Friday, January 21, 2011

During the last year and a half, I have dealt with fear like no other time in my life. I have dealt with the fear of paralysis and of death, the fear of never feeling good again, of never-ending pain, and the fear of being unable to ever draw or paint again. There have been some pretty scary times.

Today I dealt with another type of fear. One that is just as personal, but one that perhaps we all have experienced at one time or another.

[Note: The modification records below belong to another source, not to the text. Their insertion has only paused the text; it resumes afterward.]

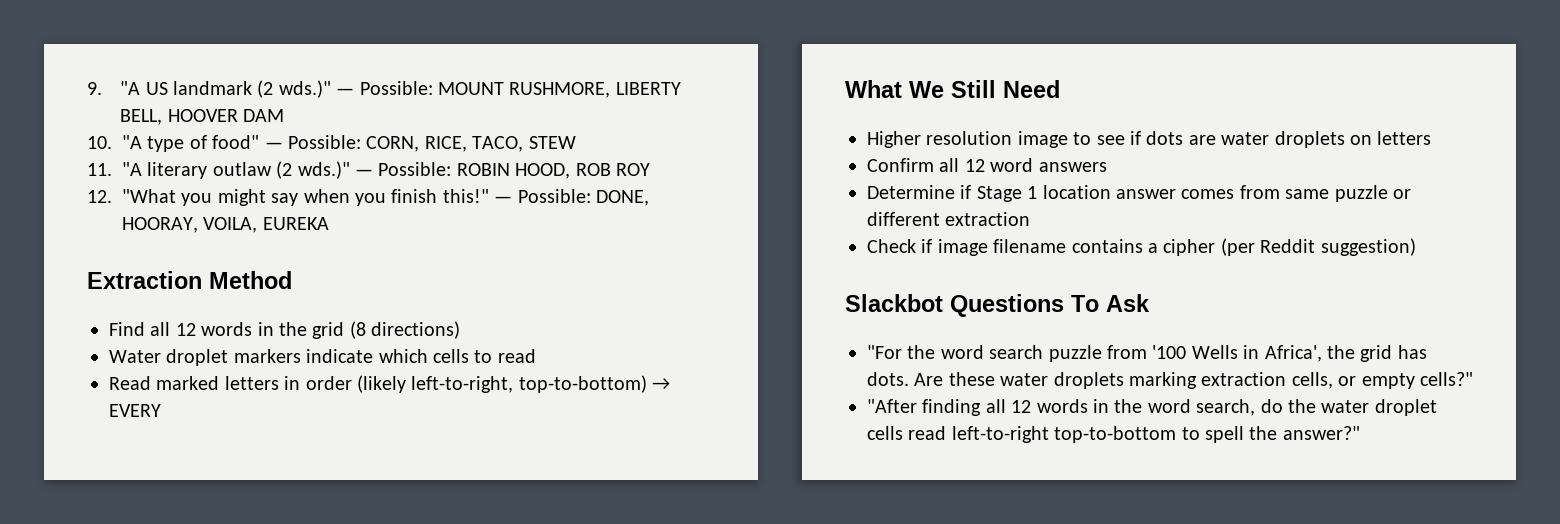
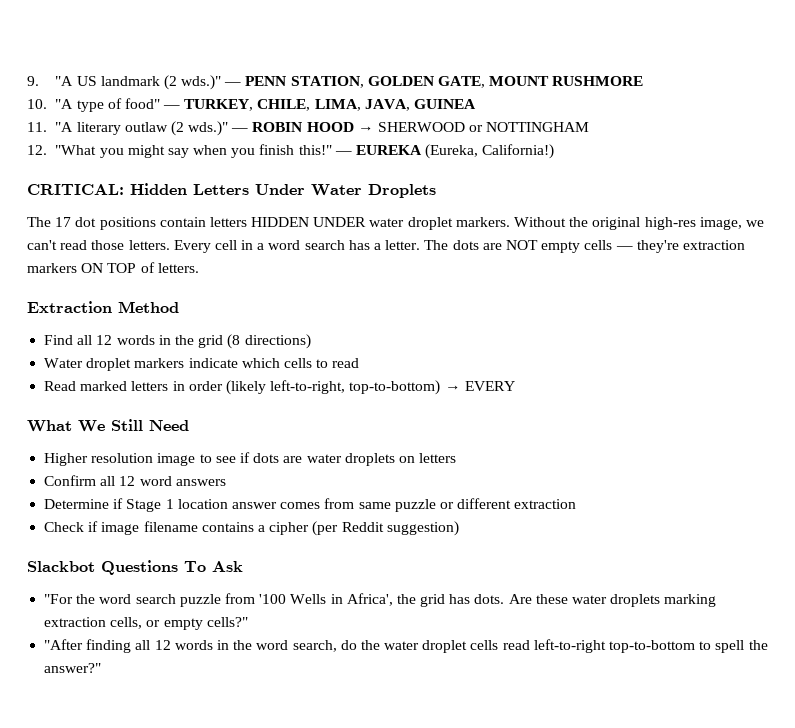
- — Possible: MOUNT RUSHMORE, LIBERTY BELL, HOOVER DAM
+ — PENN STATION, GOLDEN GATE, MOUNT RUSHMORE
- 10. "A type of food" — Possible: CORN, RICE, TACO, STEW
+ 10. "A type of food" — TURKEY, CHILE, LIMA, JAVA, GUINEA
- — Possible: ROBIN HOOD, ROB ROY
+ — ROBIN HOOD → SHERWOOD or NOTTINGHAM
- — Possible: DONE, HOORAY, VOILA, EUREKA
+ — EUREKA (Eureka, California!)
+ CRITICAL: Hidden Letters Under Water Droplets
+ The 17 dot positions contain letters HIDDEN UNDER water droplet markers. Without the original high-res image, we can't read those letters. Every cell in a word search has a letter. The dots are NOT empty cells — they're extraction markers ON TOP of letters.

Let me back-track a little.

I went to a chiropractor today.

I've been to a chiropractor before. About 10 years ago actually. It was a weird experience and I was pretty certain I would never go again. Suffice to say I don't think the experience went as it was supposed to go and I felt worse afterwards rather than better. I'm still shocked that I haven't seen that guy on a DATELINE expose.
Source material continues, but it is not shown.